Congenital pulmonary arteriovenous fistula prevention

The disease belongs to the more common congenital malformation, which causes the cause of developmental malformation to be unclear. It may have certain correlation with environmental factors, genetic factors, dietary factors, and mood and nutrition during pregnancy. Therefore, this disease cannot be directly prevented. Early detection, early diagnosis, and early treatment are important for preventing this disease. Regular examination should be done during pregnancy. If the child has a tendency to develop abnormalities, chromosome screening should be done in time, and abortion should be performed in time to avoid the birth of the diseased child.

Complication

Congenital pulmonary arteriovenous fistula complications Complications, blood gas, chest, esophagus, chest pain, cerebral thrombosis, brain abscess

Patients with concurrent blood pneumothorax showed chest pain, shortness of breath and shock, and those with central nervous system lesions showed transient cerebral ischemia and cerebral thrombosis, convulsions and even hemiplegia and brain abscess.

Symptom

Congenital pulmonary arteriovenous fistula symptoms Common symptoms Chest pain heart palpitations pulmonary arteriovenous fistula hemoptysis vascular murmur hairpin hypoxemia clubbing (toe) repeated hematemesis

About 10% of patients develop symptoms in infants and young children, and most of them develop symptoms after adulthood, and can also be free of any symptoms. They are found by routine chest X-ray examination. The symptoms depend on the extent and extent of the lesion. The growth is exacerbated, and eventually clinical symptoms appear. The main symptoms are different degrees of hemoptysis, shortness of breath, palpitations and chest pain. Physical examination shows clubbing (toe) and cyanosis. The adjacent chest wall of the lesion can smell vascular murmur. There are extrapulmonary manifestations such as nosebleeds, hematemesis and skin mucosal telangiectasia.

Examine

Congenital pulmonary arteriovenous fistula examination

1. Blood routine examination: erythrocytosis in chronic hypoxia.
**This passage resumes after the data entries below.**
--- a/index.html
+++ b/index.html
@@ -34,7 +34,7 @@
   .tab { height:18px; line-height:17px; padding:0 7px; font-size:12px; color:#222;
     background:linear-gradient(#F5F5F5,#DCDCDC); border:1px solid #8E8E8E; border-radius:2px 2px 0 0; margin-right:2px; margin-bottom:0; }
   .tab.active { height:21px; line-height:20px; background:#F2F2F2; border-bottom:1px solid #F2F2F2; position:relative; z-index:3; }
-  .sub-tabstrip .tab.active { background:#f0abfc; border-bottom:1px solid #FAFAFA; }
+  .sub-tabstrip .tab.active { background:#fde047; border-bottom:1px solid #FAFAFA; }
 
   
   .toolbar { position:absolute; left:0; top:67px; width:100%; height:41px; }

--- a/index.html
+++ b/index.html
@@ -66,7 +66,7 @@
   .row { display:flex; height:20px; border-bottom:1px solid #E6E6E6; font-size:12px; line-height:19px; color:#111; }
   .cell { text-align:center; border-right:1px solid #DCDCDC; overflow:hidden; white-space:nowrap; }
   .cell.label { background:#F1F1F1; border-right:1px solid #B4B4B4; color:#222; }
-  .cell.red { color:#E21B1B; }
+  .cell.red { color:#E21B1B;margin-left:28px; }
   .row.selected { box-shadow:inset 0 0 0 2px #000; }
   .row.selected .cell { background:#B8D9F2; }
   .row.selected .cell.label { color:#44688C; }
2. Arterial blood gas analysis: severe cases showed hypoxemia, arterial partial pressure of oxygen (PaO2) and arterial oxygen saturation (SaO2) decreased, but arterial blood carbon dioxide partial pressure (PaCO2) did not increase, oxygen is difficult to correct low Oxygenemia.
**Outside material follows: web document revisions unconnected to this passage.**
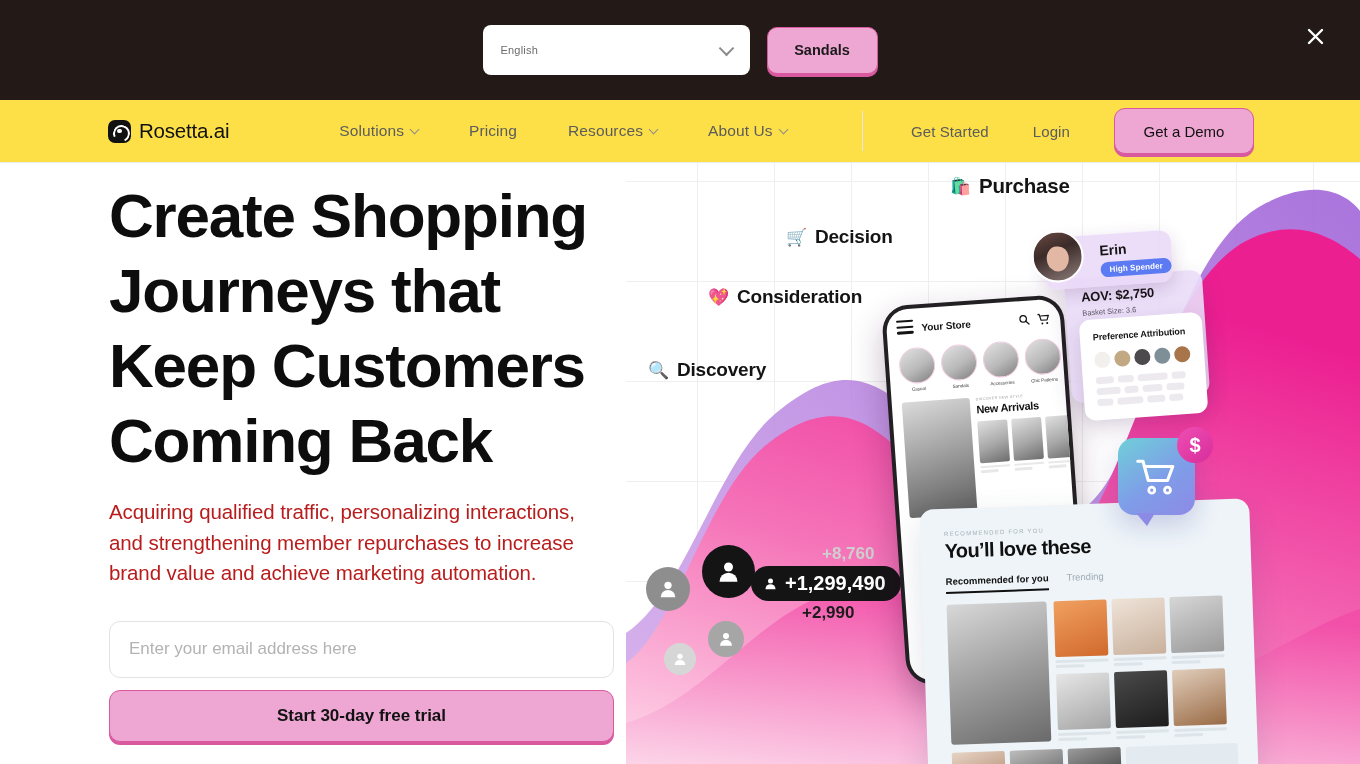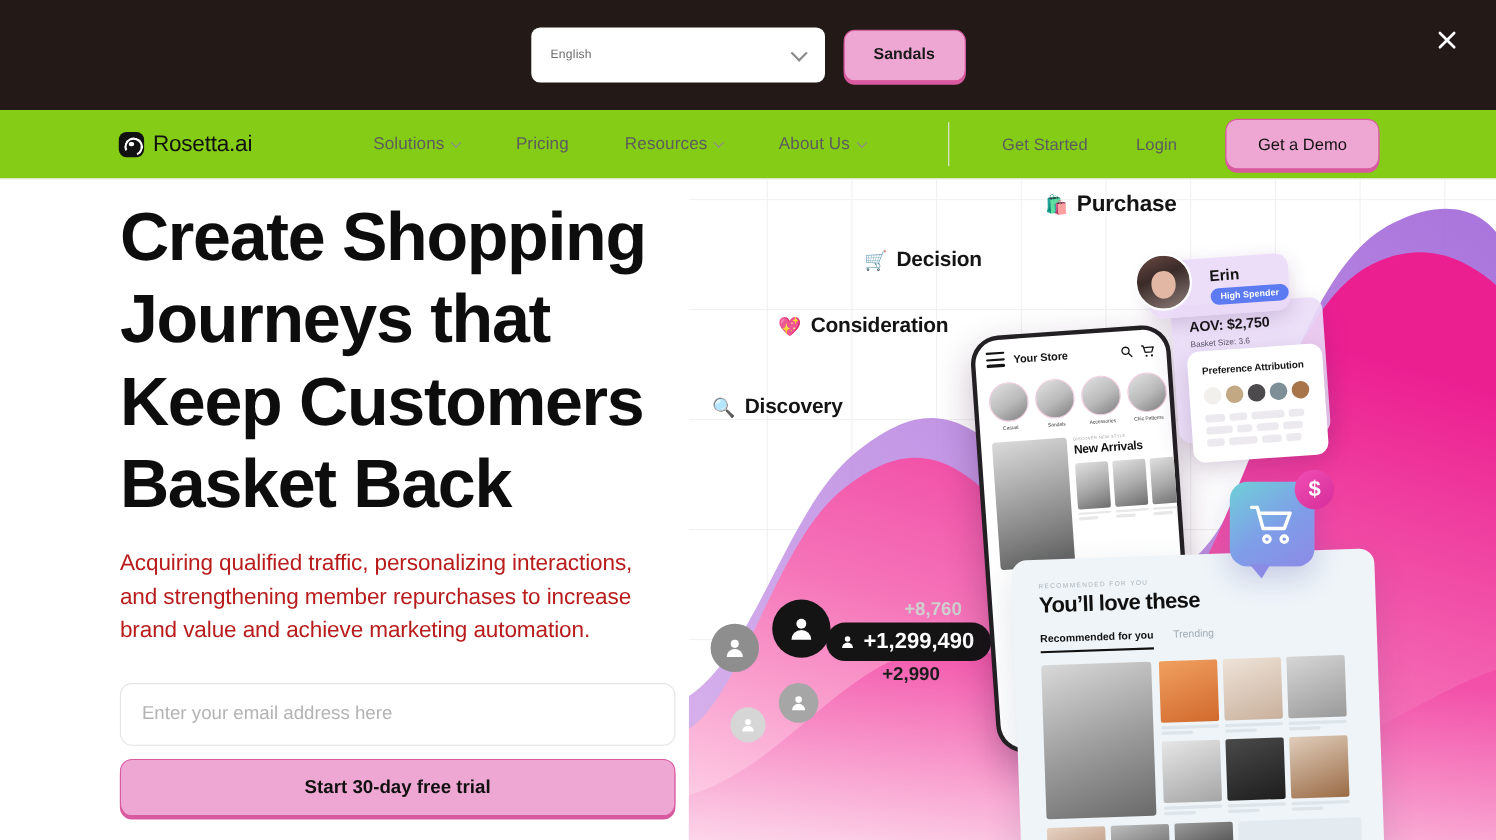--- a/index.html
+++ b/index.html
@@ -78,7 +78,7 @@
   .navbar {
     position: relative;
     height: 63px;
-    background: #84cc16;
+    background: #fde047;
     border-bottom: 1px solid #ececec;
     display: flex;
     align-items: center;

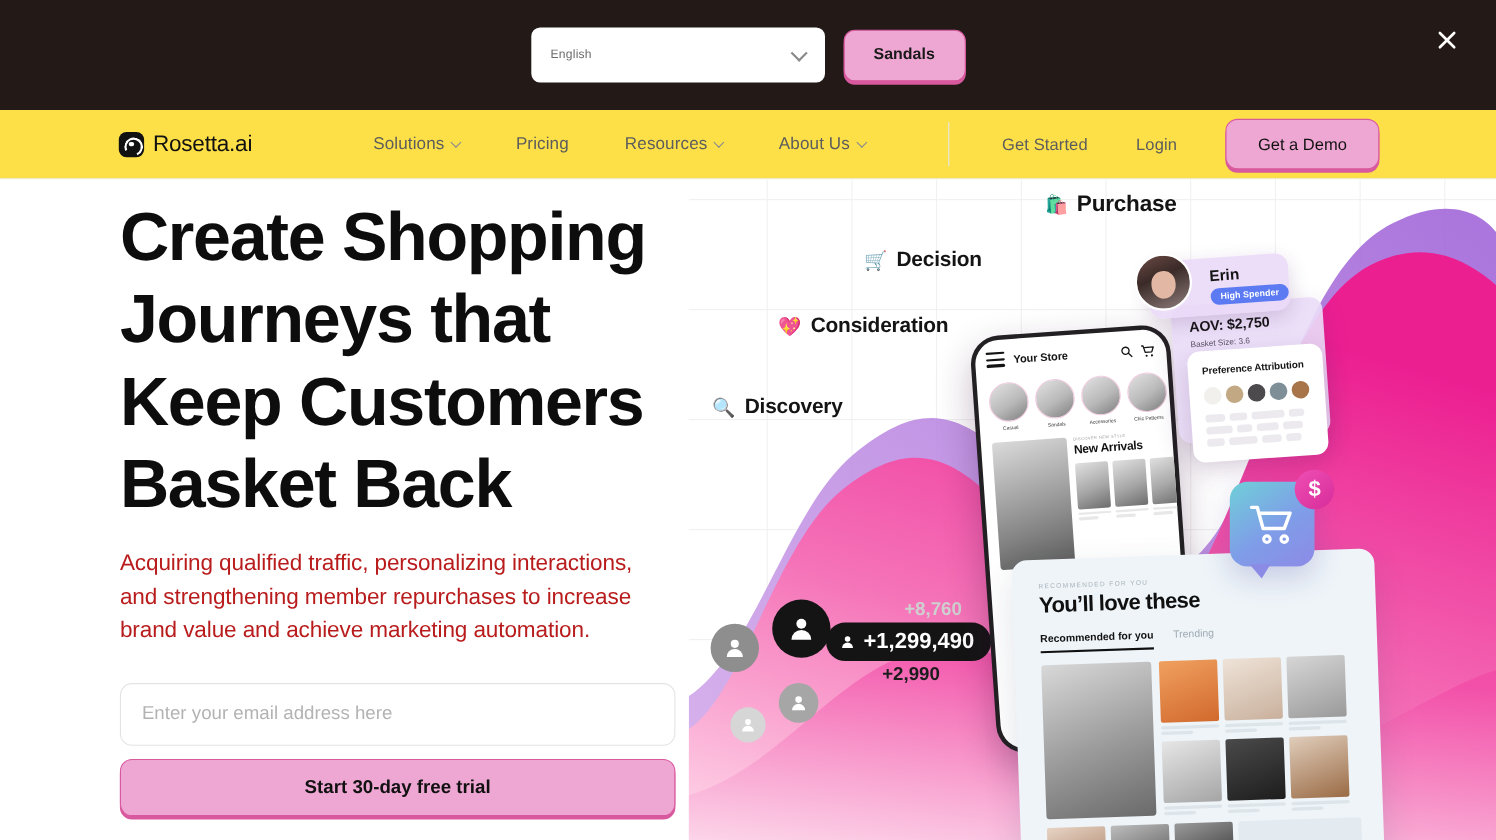--- a/index.html
+++ b/index.html
@@ -524,7 +524,7 @@
 <div class="hero">
 
   <div class="hero-left">
-    <h1 class="hero-title">Create Shopping Journeys that Keep Customers Basket Back</h1>
+    <h1 class="hero-title">Create Shopping Journeys that Keep Customers Coming Back</h1>
     <p class="hero-sub">Acquiring qualified traffic, personalizing interactions, and strengthening member repurchases to increase brand value and achieve marketing automation.</p>
     <input class="email-input" type="text" placeholder="Enter your email address here" style="">
     <div class="trial-btn">Start 30-day free trial</div>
3. Chest X-ray: visible single or multiple coin-like nodular lesions in the lung, ranging from 1cm to several centimeters in diameter, with increased density and uniformity, sharp borders, mostly located in the medial zone of the middle and lower lung fields, and visible drainage shadows Since the hilar door extends to the nodular shadow and is connected, the chest body slice can be more clearly displayed.
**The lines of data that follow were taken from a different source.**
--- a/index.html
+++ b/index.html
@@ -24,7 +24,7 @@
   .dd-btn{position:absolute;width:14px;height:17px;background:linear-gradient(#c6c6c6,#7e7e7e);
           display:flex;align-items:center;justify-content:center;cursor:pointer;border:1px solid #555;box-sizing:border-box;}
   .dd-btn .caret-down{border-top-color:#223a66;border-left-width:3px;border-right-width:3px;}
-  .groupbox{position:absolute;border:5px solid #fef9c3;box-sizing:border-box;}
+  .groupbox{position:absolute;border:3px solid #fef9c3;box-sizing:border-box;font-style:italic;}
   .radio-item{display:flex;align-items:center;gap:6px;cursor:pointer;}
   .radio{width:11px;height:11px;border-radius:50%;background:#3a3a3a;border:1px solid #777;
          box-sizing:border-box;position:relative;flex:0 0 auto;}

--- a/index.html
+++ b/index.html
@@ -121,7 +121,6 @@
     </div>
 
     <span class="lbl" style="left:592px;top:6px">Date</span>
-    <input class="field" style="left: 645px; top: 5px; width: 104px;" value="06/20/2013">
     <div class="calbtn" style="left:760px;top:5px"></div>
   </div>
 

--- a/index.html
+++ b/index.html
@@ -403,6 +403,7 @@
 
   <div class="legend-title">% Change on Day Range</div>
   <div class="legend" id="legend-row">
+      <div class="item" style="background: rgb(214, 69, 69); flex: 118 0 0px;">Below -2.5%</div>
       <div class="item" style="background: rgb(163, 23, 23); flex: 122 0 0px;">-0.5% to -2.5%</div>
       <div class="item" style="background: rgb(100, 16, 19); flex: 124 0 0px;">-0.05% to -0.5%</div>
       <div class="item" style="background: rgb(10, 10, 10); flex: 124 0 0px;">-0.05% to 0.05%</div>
4. Chest X-ray: Checked by valsalva method and Mueller method, the shadow of the mass enlarges when deep inhalation, and shrinks when exhaled, and the pulsation of the ipsilateral hilar vasculature increases.

5. Chest computed tomography (CT) scan and magnetic resonance imaging (MRI): lesions that are not found in the chest radiograph can be detected and the nature of the lesion can be further identified.

6. Angiography: It can help to confirm the diagnosis and clear the scope, especially for those who want to undergo surgery.

7. Cardiac catheterization: There may be an increase in cardiac output, but pulmonary artery pressure is normal.

8. ECG examination: mostly in the normal range.

9. Echocardiography: An extracardiac right-left shunt may be found.

Diagnosis

Diagnosis and diagnosis of congenital pulmonary arteriovenous fistula

A preliminary diagnosis can be made based on hypoxemia, pulmonary vascular murmurs, and typical chest X-ray findings.

Can be distinguished from intrapulmonary tuberculosis, benign, malignant tumors, pulmonary parenchymal hemorrhage, pulmonary infarction, monocytoplasmosis or coccidioidomycosis.

The material in this site is intended to be of general informational use and is not intended to constitute medical advice, probable diagnosis, or recommended treatments.

Was this article helpful? Thanks for the feedback. Thanks for the feedback.